> [TASK]: Reproduce, character for character, the lines below from the first through the one with "(679, 393) none". Leave pictures out.

SUPPLIED DATA: Begin

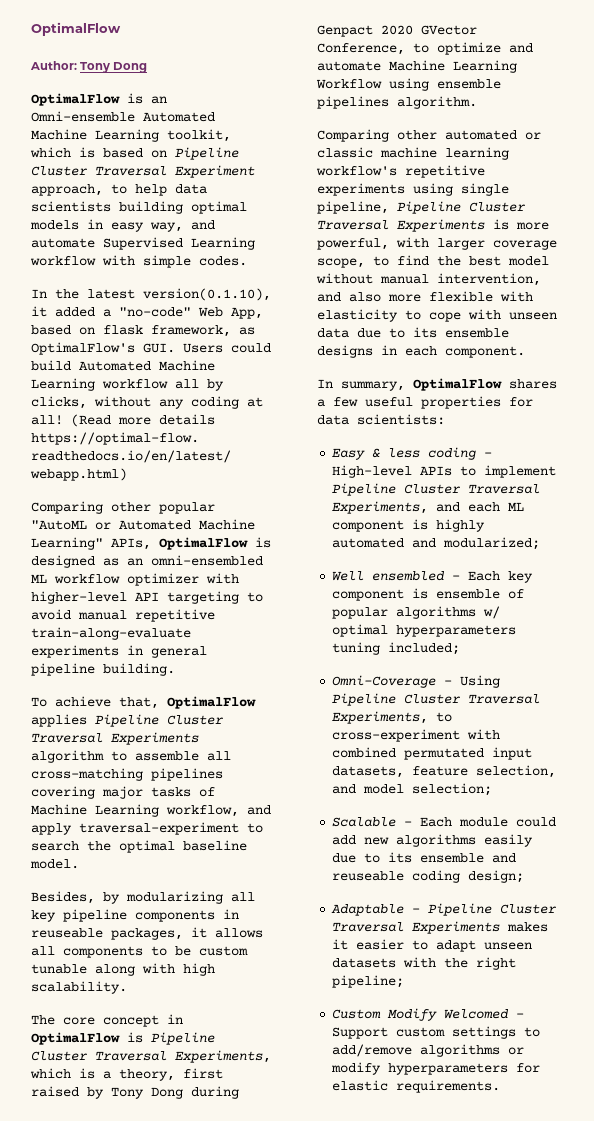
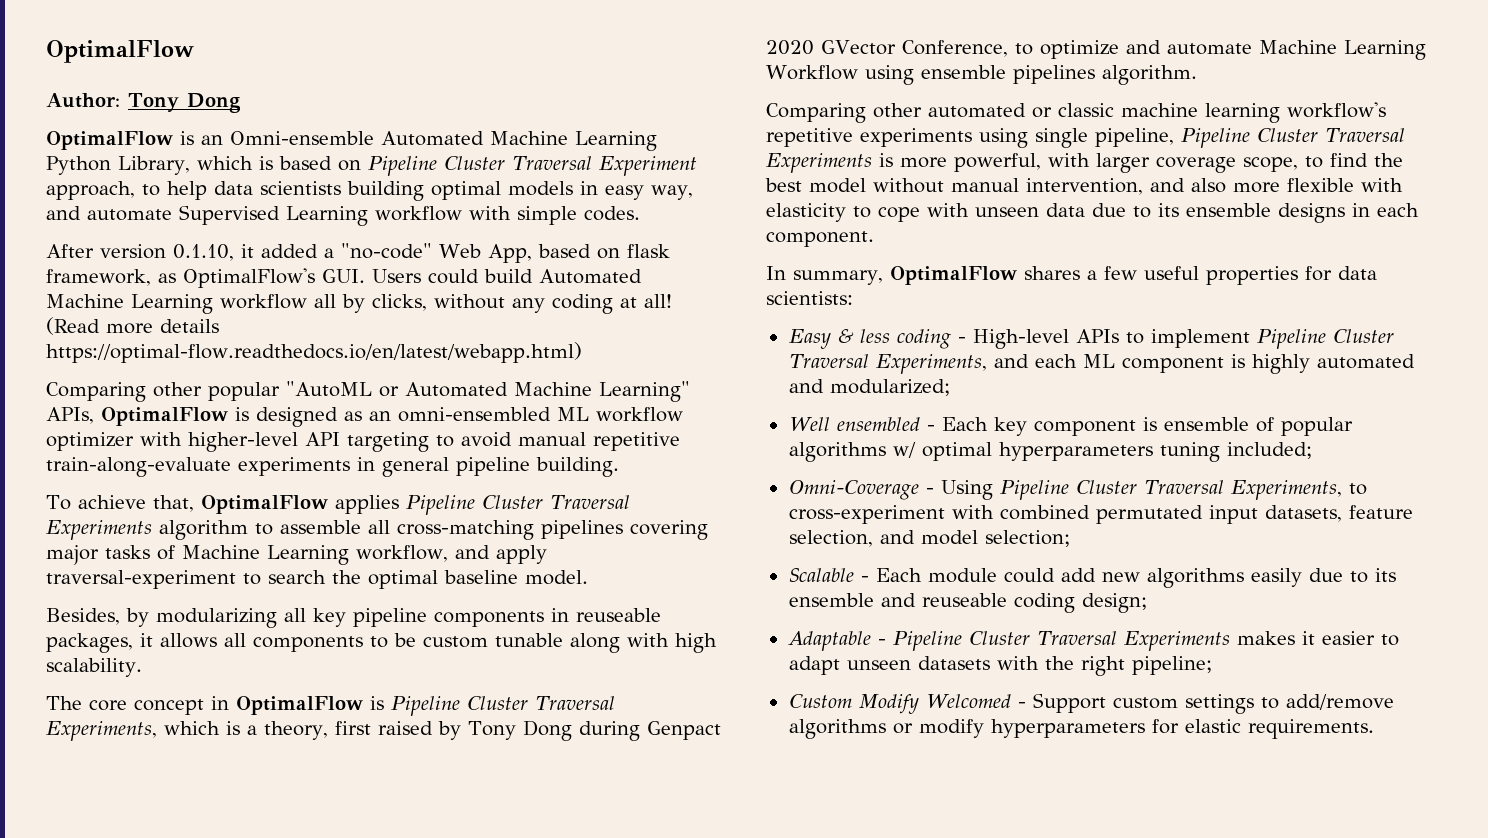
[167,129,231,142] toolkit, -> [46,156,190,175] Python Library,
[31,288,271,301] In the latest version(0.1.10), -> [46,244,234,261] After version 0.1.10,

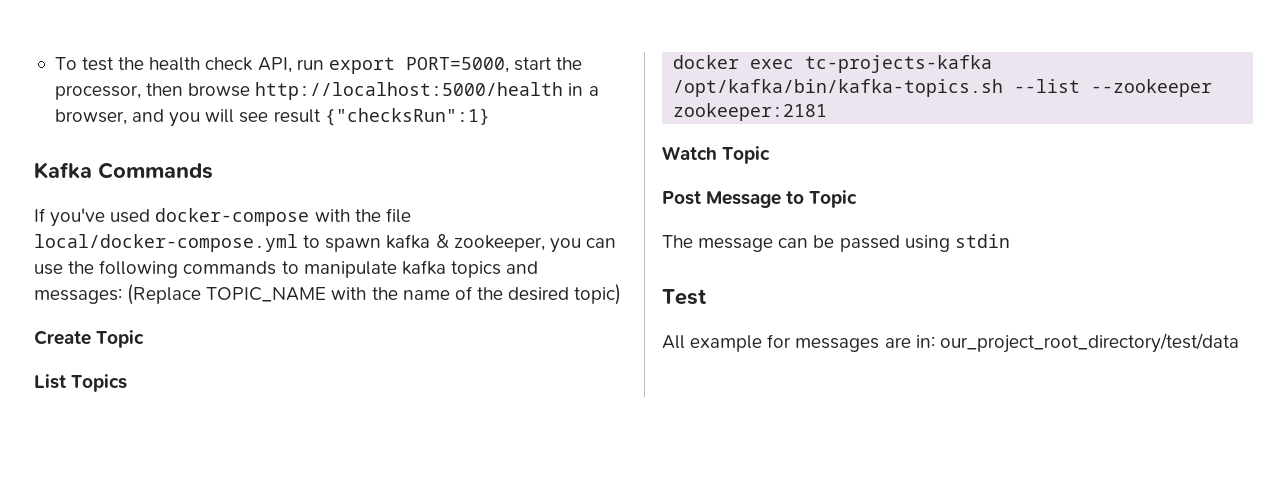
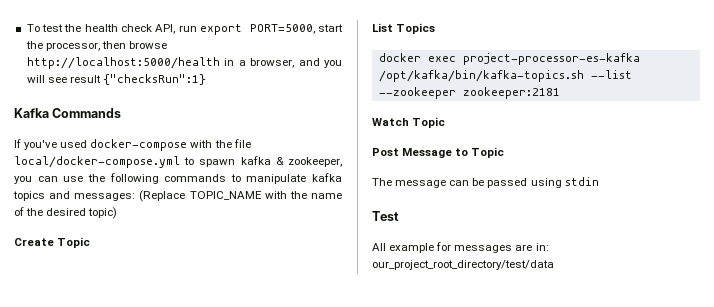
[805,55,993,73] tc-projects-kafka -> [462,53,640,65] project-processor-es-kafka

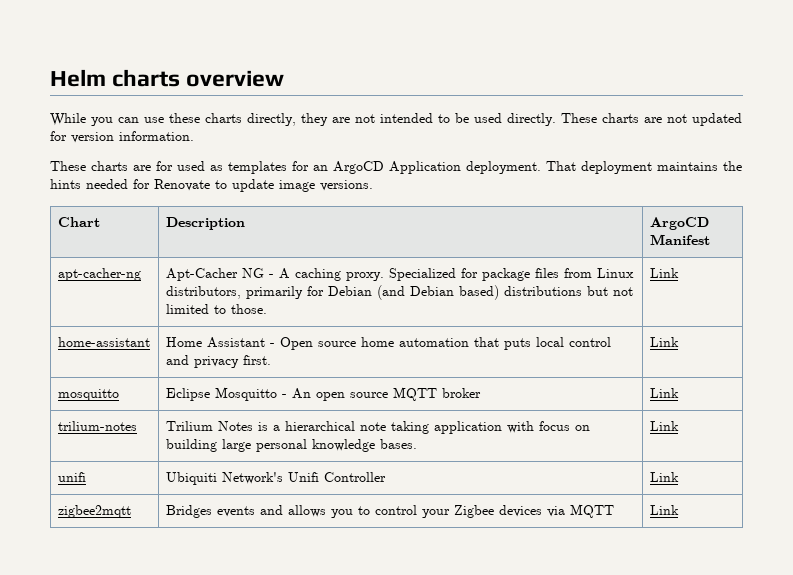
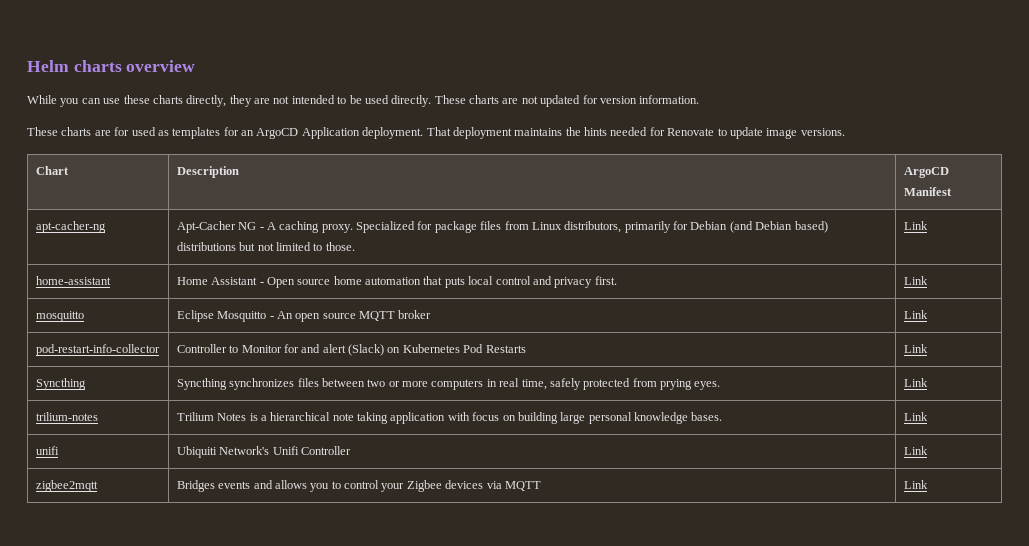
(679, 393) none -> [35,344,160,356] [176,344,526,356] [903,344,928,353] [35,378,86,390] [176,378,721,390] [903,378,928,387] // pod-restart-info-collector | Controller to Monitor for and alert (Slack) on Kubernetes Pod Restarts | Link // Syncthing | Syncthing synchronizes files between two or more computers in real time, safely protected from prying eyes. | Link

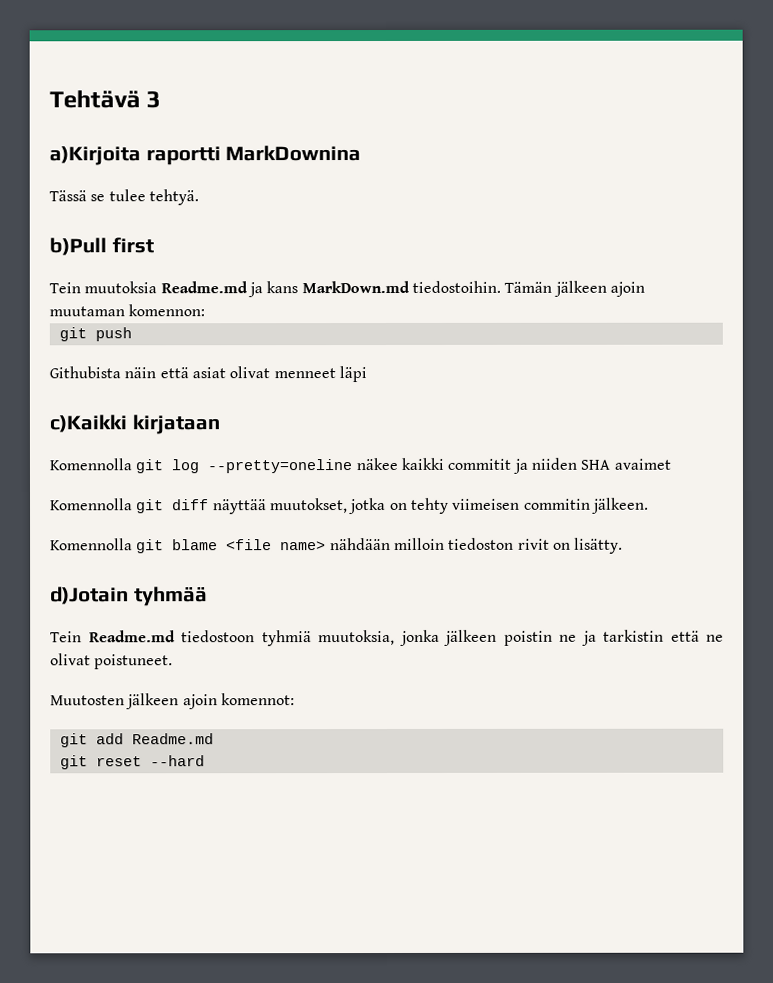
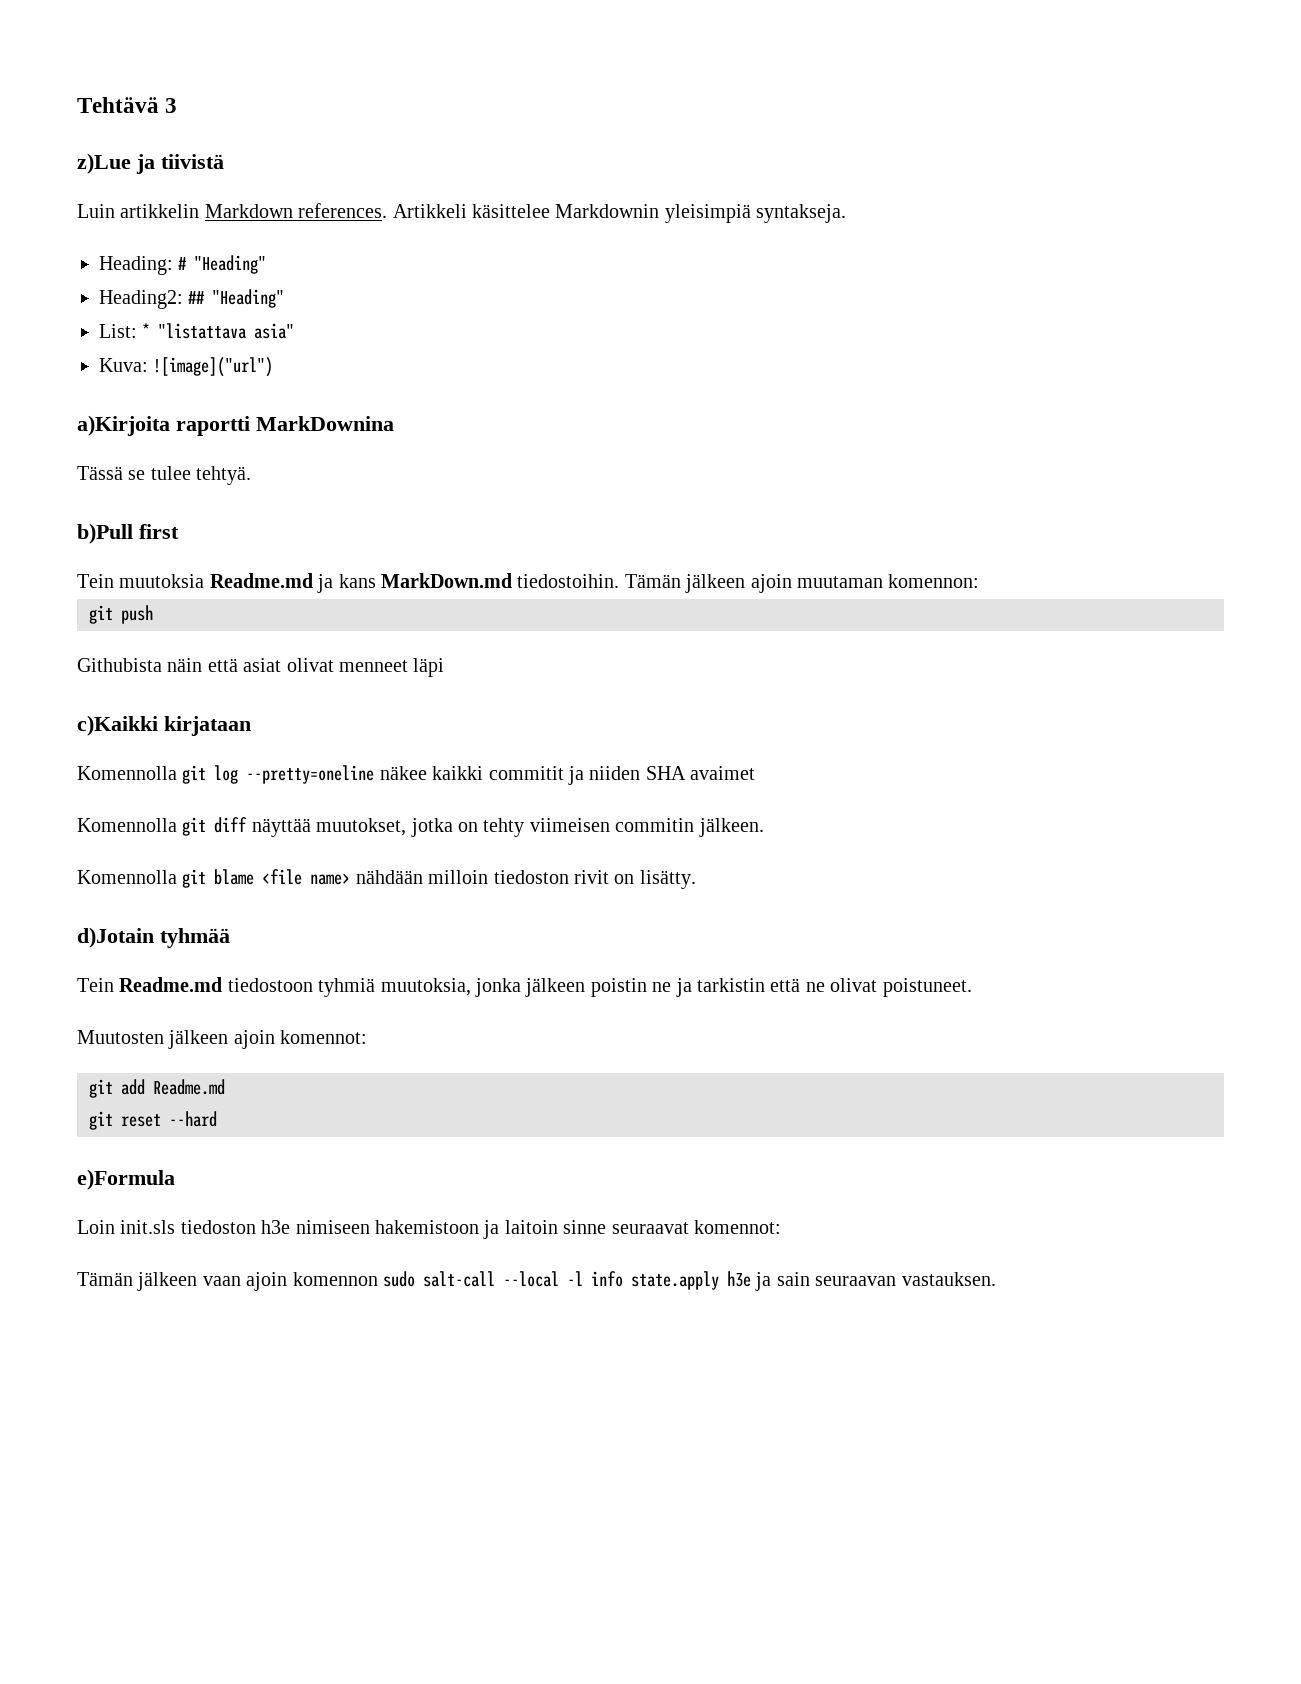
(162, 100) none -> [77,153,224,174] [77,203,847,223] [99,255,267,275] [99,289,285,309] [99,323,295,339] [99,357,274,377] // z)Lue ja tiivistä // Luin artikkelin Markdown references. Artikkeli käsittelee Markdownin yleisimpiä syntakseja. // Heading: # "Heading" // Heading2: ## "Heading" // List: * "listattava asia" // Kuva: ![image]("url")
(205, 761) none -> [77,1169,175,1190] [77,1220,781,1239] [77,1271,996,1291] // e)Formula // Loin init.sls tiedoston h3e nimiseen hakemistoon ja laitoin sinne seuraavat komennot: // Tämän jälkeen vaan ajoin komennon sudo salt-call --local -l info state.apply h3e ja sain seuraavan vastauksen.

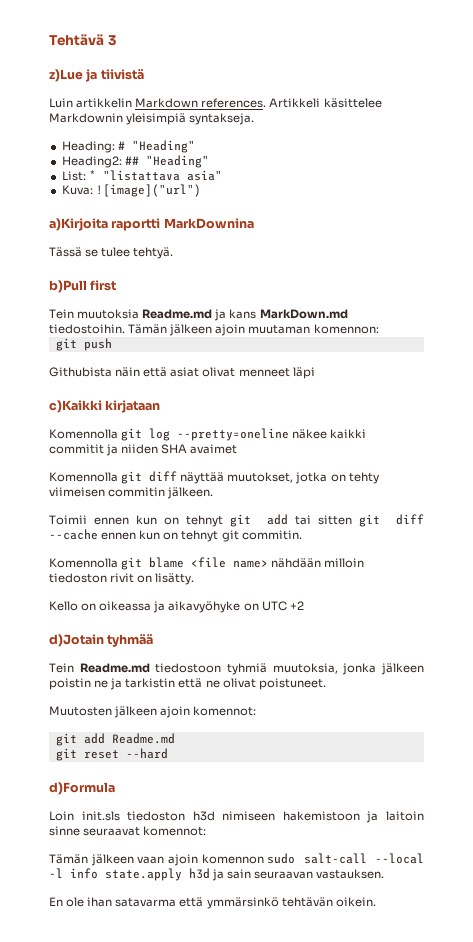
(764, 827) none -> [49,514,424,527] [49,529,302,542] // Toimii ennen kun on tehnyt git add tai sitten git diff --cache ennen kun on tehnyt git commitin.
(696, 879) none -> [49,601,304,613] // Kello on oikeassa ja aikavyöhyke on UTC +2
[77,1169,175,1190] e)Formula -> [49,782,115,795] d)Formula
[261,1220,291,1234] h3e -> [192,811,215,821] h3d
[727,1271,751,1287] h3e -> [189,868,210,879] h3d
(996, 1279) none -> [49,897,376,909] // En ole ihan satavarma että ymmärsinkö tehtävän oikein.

SUPPLIED DATA: End

> [SOLUTION TO THE EXERCISE]:
[167,129,231,142] toolkit, -> [46,156,190,175] Python Library,
[31,288,271,301] In the latest version(0.1.10), -> [46,244,234,261] After version 0.1.10,

[805,55,993,73] tc-projects-kafka -> [462,53,640,65] project-processor-es-kafka

(679, 393) none -> [35,344,160,356] [176,344,526,356] [903,344,928,353] [35,378,86,390] [176,378,721,390] [903,378,928,387] // pod-restart-info-collector | Controller to Monitor for and alert (Slack) on Kubernetes Pod Restarts | Link // Syncthing | Syncthing synchronizes files between two or more computers in real time, safely protected from prying eyes. | Link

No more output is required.